Man, I've thought about this a lot since a friend got into an argument about whether some of the stuff she reads counts as 'real' romance or just smut. The distinction gets blurred, but I'd say literature erotica puts the physical, psychological, and often transgressive journey of desire itself as the central narrative engine. A mainstream romance novel uses intimacy as a crucial component in a story whose ultimate goal is the emotional, committed relationship—the 'happily ever after' is non-negotiable. The spicy scenes serve that goal. In erotica, the relationship is often the vehicle or the context for exploring the depths and edges of desire; the 'happily ever after' can be ambiguous, or the point might be the transformative, sometimes destructive, power of the encounter itself.
Take Anne Rice's 'Sleeping Beauty' trilogy versus, say, a standard historical romance. Rice's work is unapologetically about the exploration of a specific, intense BDSM-centric world.
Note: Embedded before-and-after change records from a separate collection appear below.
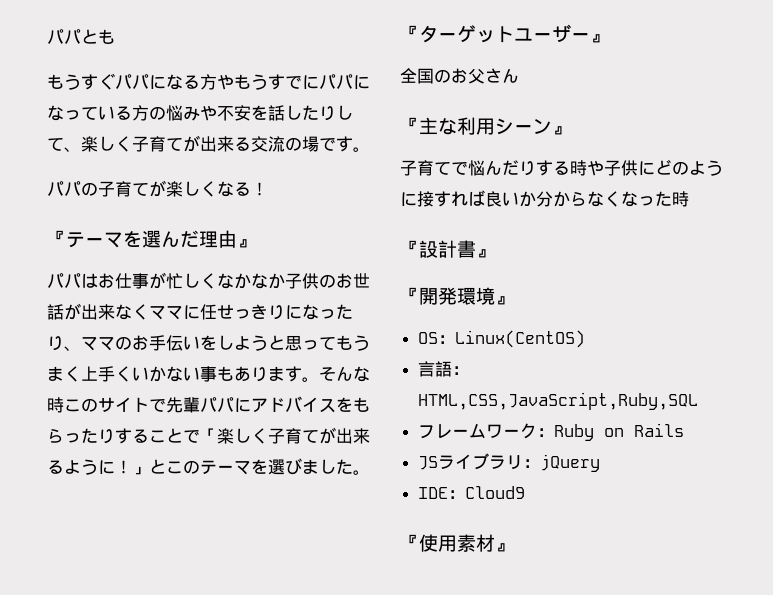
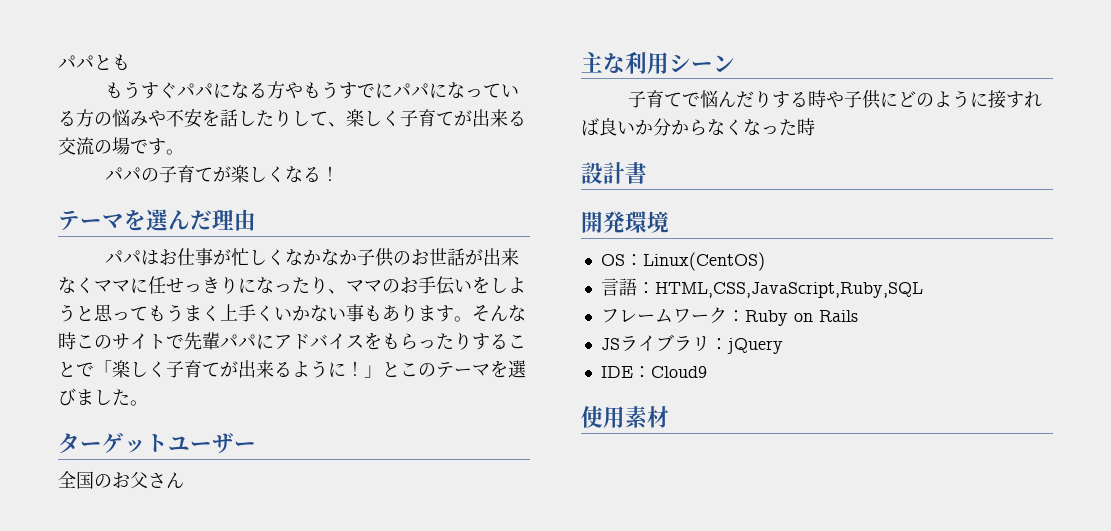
[47,230,66,246] 『 -> (339, 173) none
[237,239,256,248] 』 -> (256, 220) none
[400,25,419,41] 『 -> (148, 403) none
[590,34,609,43] 』 -> (256, 446) none
[400,117,419,133] 『 -> (184, 480) none
[552,126,571,135] 』 -> (735, 63) none
[400,240,419,256] 『 -> (815, 127) none
[476,249,495,258] [400,287,419,303] 』 // 『 -> (647, 173) //
[495,296,514,305] 』 -> (669, 222) none
[400,534,419,550] 『 -> (707, 372) none
[495,543,514,552] 』 -> (669, 417) none

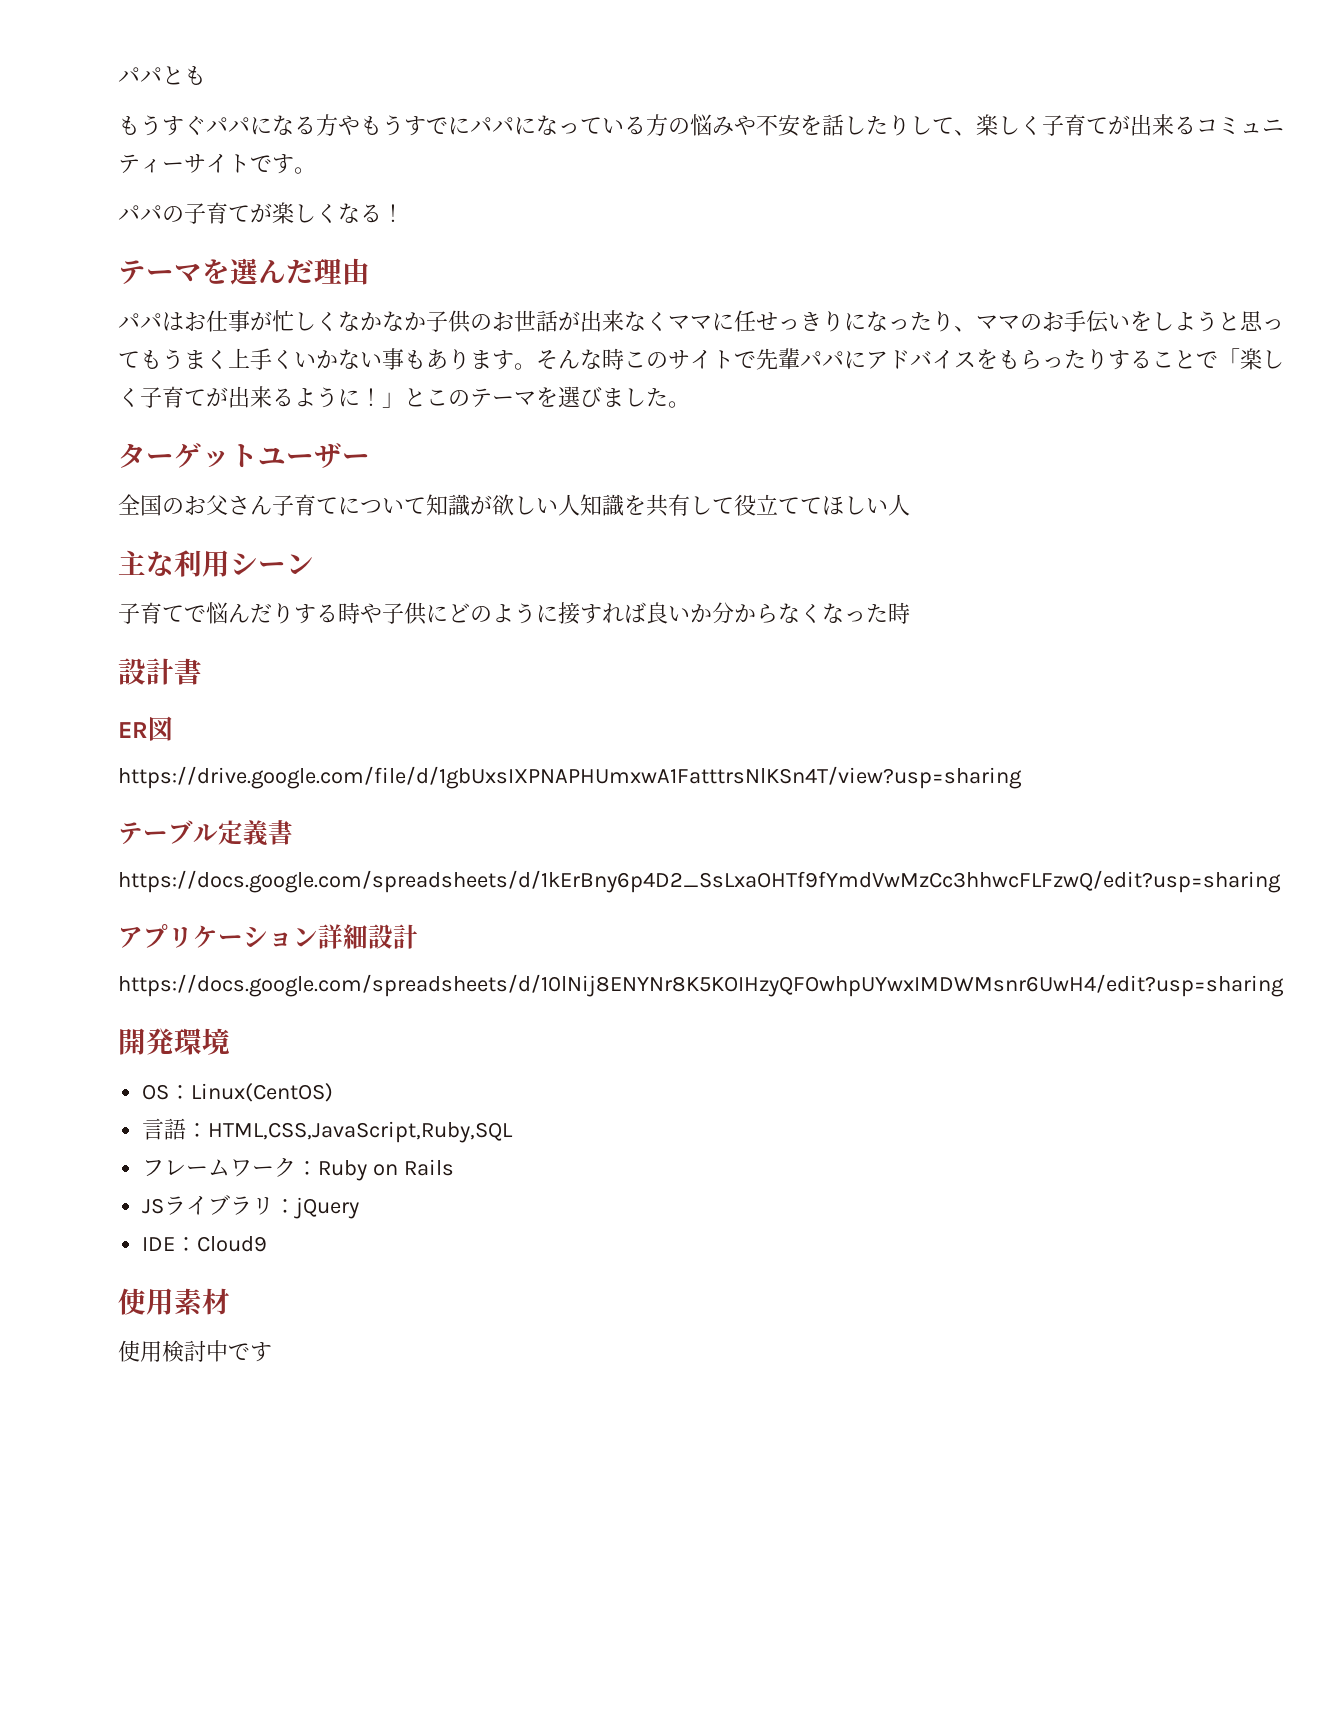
[58,137,130,155] 交流の場 -> [1196,117,1284,135] [118,154,250,173] コミュニティーサイト
(184, 480) none -> [272,494,910,517] 子育てについて知識が欲しい人知識を共有して役立ててほしい人
(647, 173) none -> [118,716,173,741] [118,766,1022,789] [118,820,293,846] [118,870,1281,893] [118,924,418,949] [118,974,1284,997] // ER図 // https://drive.google.com/file/d/1gbUxsIXPNAPHUmxwA1FatttrsNlKSn4T/view?usp=sharing // テーブル定義書 // https://docs.google.com/spreadsheets/d/1kErBny6p4D2_SsLxaOHTf9fYmdVwMzCc3hhwcFLFzwQ/edit?usp=sharing // アプリケーション詳細設計 // https://docs.google.com/spreadsheets/d/10lNij8ENYNr8K5KOIHzyQFOwhpUYwxIMDWMsnr6UwH4/edit?usp=sharing
(669, 417) none -> [118,1340,272,1362] // 使用検討中です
The character arcs are about submission, dominance, and awakening, not about securing a monogamous marriage by the end. The prose dwells on sensation and internal conflict around desire. A mainstream romance might have similar power dynamics, but the narrative will consistently bend them toward mutual understanding, healing, and a socially-sanctioned union. The pacing differs, too—erotica can sustain a higher, more consistent temperature of tension because the release isn't solely reserved for a final emotional commitment; it's woven throughout the exploration.
It's not just about more graphic sex, though. It's about intent. Erotica asks: what does this desire do to a person? What lines does it cross? Romance asks: how does this love save or complete a person? The answers can overlap, but the primary question dictates the genre's soul, I think. Some of my favorite books live in the messy middle, honestly.